Horror and eroticism are both challenging to write well, and it is even rarer to encounter a writer who can do both whilst also throwing a bit of humour into the mix. Nikki Noir is one such author, and her novelette, Cucumbers and Comforters (available exclusively from Godless) manages to titillate, horrify, and make you laugh out loud in equal measure. 

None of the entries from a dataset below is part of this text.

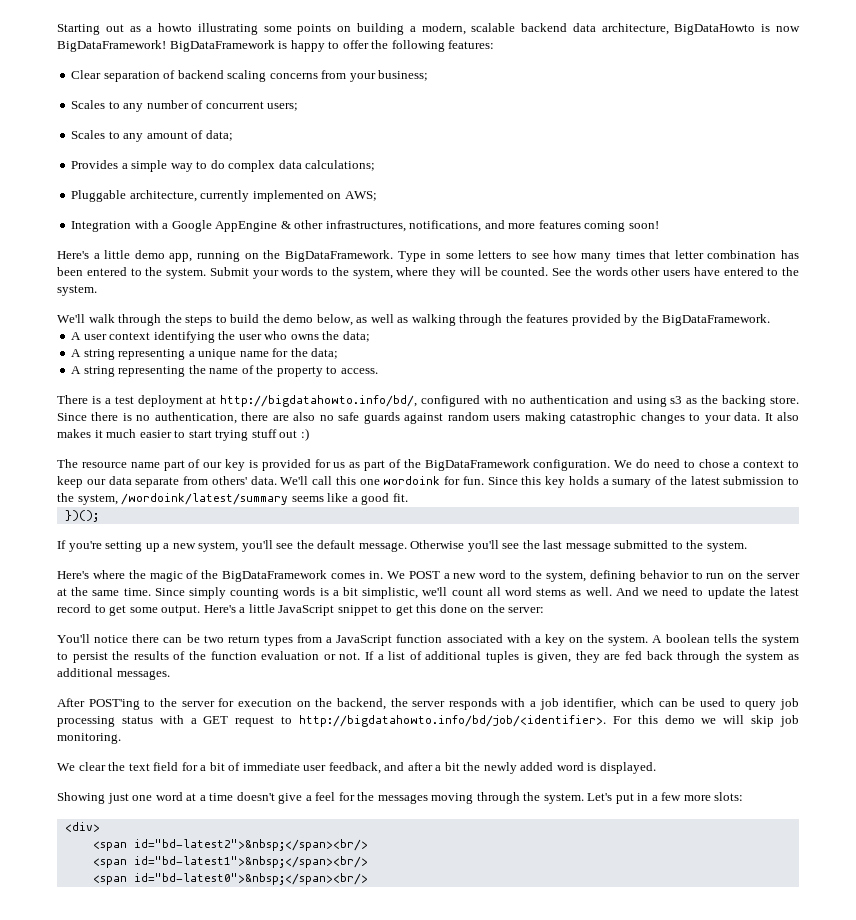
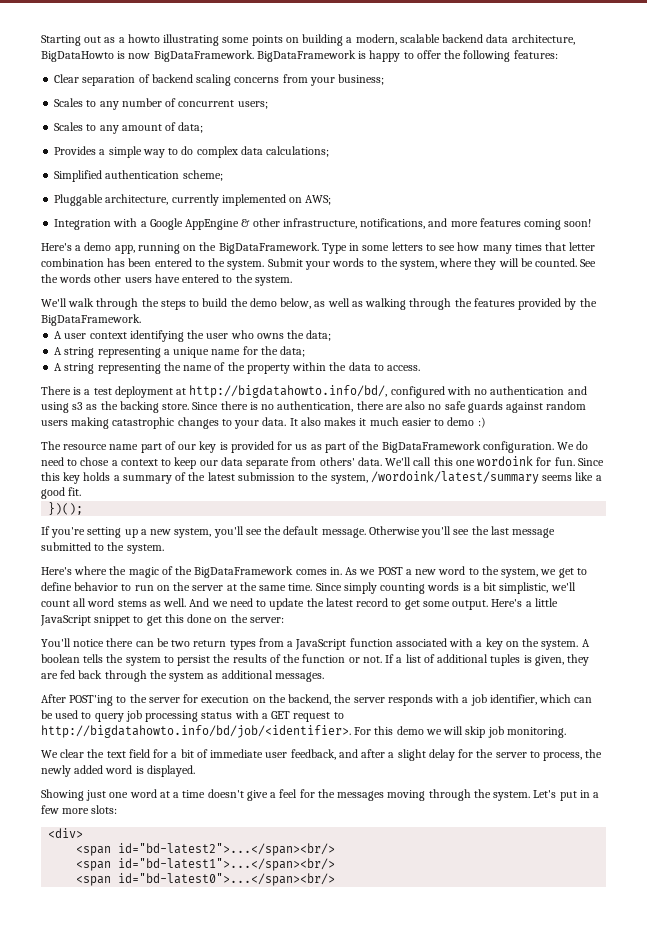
[57,40,166,52] BigDataFramework! -> [153,50,254,62] BigDataFramework.
(376, 165) none -> [54,170,223,182] // Simplified authentication scheme;
[325,220,406,232] infrastructures, -> [282,218,357,229] infrastructure,
[104,250,131,259] little -> (82, 248) none
(323, 371) none -> [292,362,371,371] within the data
[188,429,298,441] start trying stuff out -> [447,417,475,426] demo
[612,479,652,488] sumary -> [122,475,172,484] summary
[386,571,405,579] We -> [345,567,376,575] As we
[589,570,636,582] defining -> [540,568,587,578] [41,582,72,591] we get to define
[261,651,320,660] evaluation -> (346, 658) none
[444,762,460,771] bit -> [397,749,583,761] slight delay for the server to process,
[133,839,368,851] [92,856,368,868] [92,873,368,885] id="bd-latest2">&nbsp;</span><br/> // <span id="bd-latest1">&nbsp;</span><br/> // <span id="bd-latest0">&nbsp;</span><br/> -> [118,843,336,856] [76,858,336,871] [76,873,336,886] id="bd-latest2">...</span><br/> // <span id="bd-latest1">...</span><br/> // <span id="bd-latest0">...</span><br/>

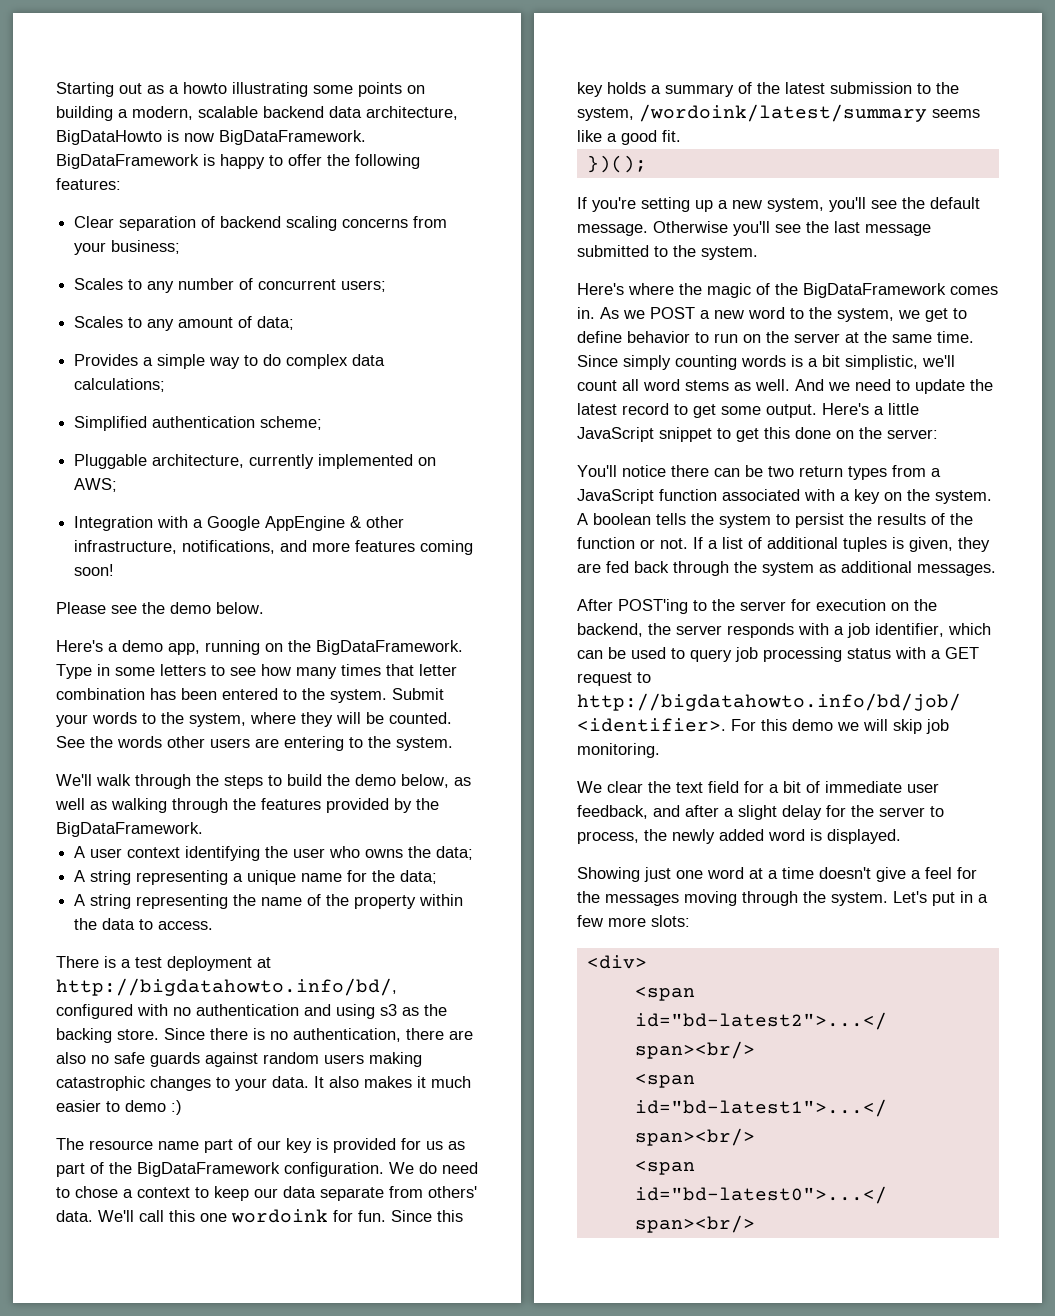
(592, 223) none -> [56,602,264,614] // Please see the demo below.
[154,274,220,283] have entered -> [255,736,344,751] are entering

The story follows Jen, a lonely teenager who is convinced she has seen one of her only friends, Dale Oberman, by the river. Dale is a younger kid with a learning disability who loves listening to stories about Kappas: Japanese water demons with a penchant for cucumbers. The only problem is that Dale Oberman is supposedly missing, and no one will believe that Jen’s seen him. 

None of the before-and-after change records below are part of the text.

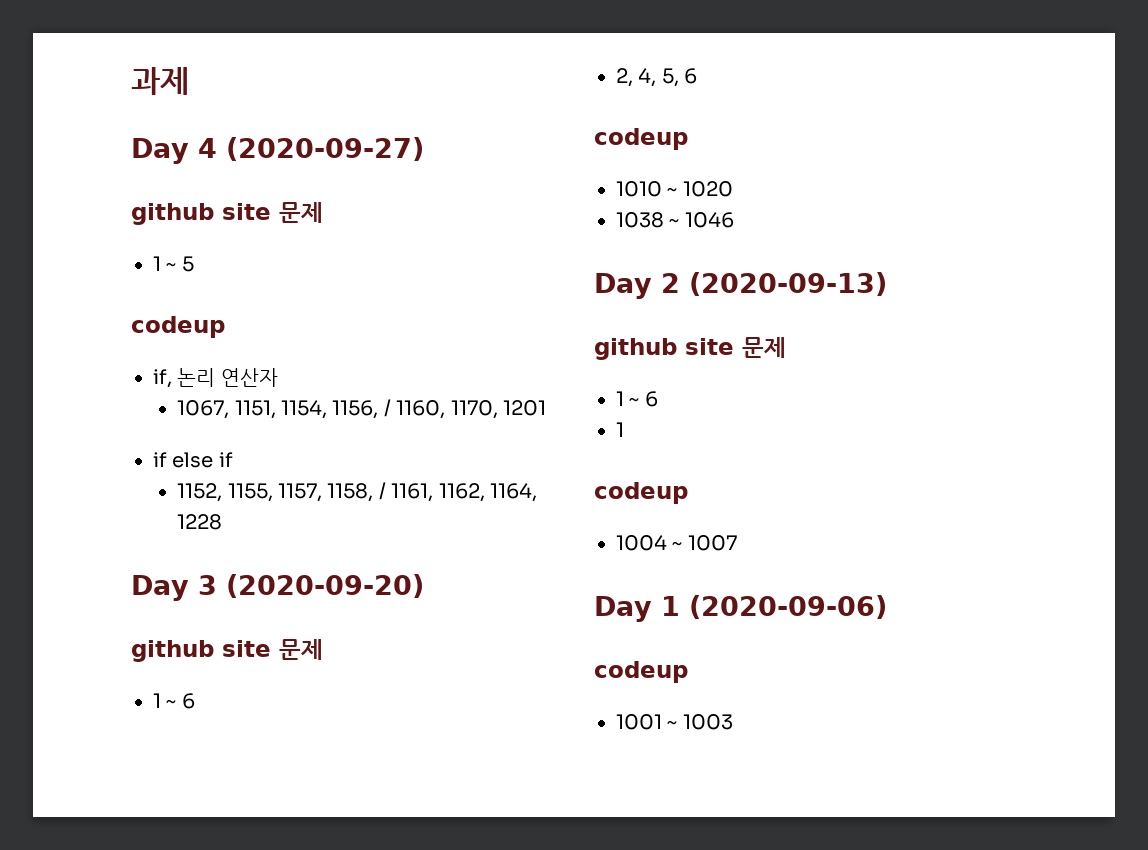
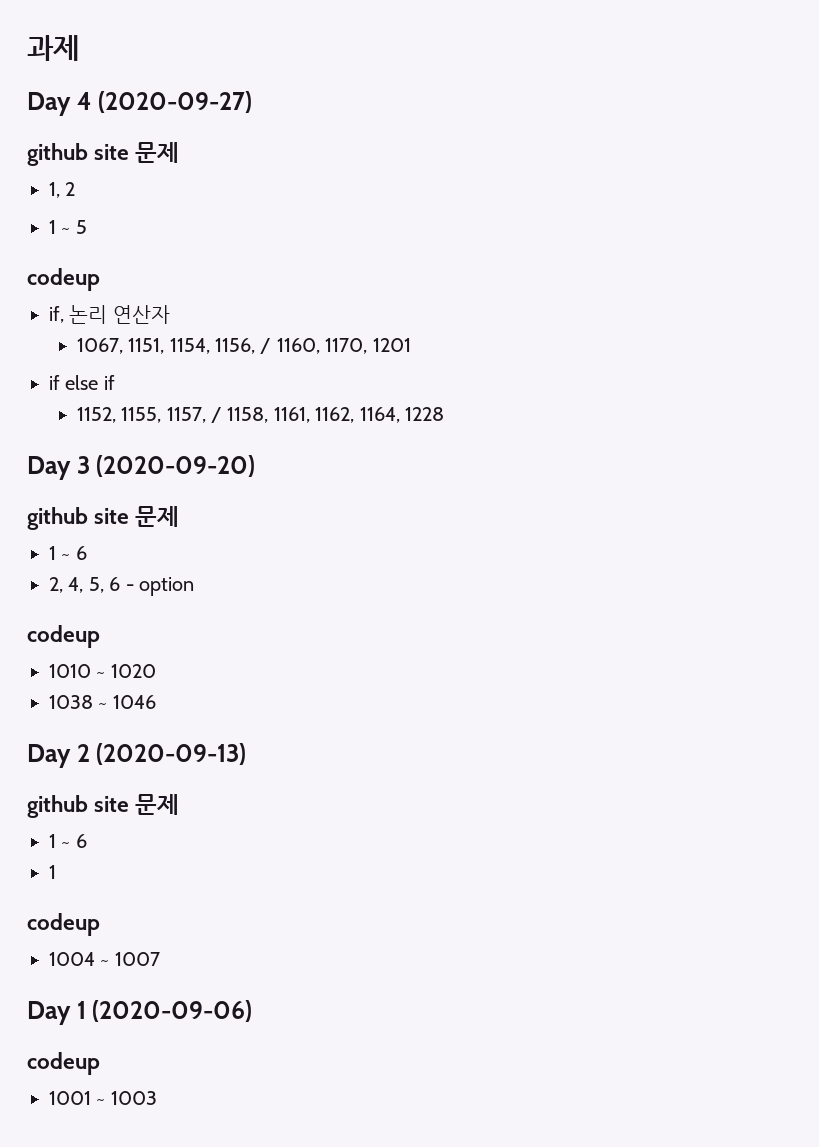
(323, 212) none -> [49,182,76,198] // 1, 2
[327,482,386,502] 1158, / -> [211,407,269,423] / 1158,
(698, 76) none -> [125,577,194,596] - option

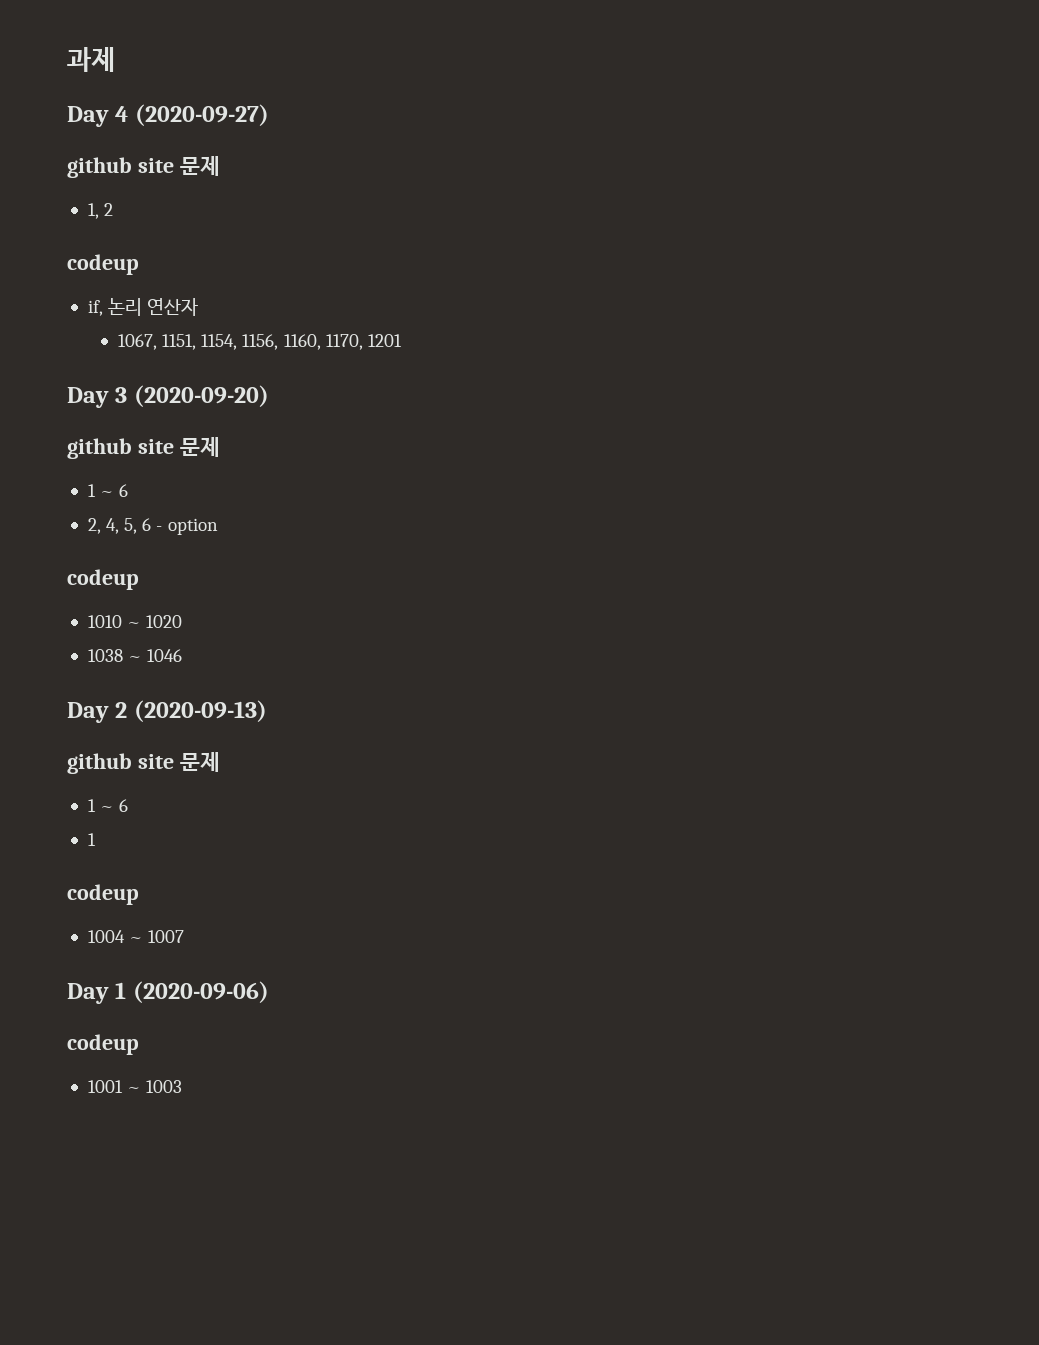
[49,220,87,234] // 1 ~ 5 -> (114, 209) none
[260,338,272,354] / -> (279, 342) none
[49,375,115,390] [76,407,445,423] // if else if // 1152, 1155, 1157, / 1158, 1161, 1162, 1164, 1228 -> (402, 340) none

Things only get worse when people start to get eviscerated. One by one, they’re found arse-up and guts leaking out of their hole. It’s gruesome stuff, and Nikki Noir pulls no punches when it comes to the frightening process by which these victims are turned inside out, although, in very Clive Barker fashion, she often misdirects us with a sexual encounterfirst. Noir writes like an erotic sadist in this regard, toying with our expectations; will we receive gruesome horror or an erotic thrill? We are never quite sure, and it is this duality, alongside the surprisingly layered plot, that keeps us on tenterhooks until the final page.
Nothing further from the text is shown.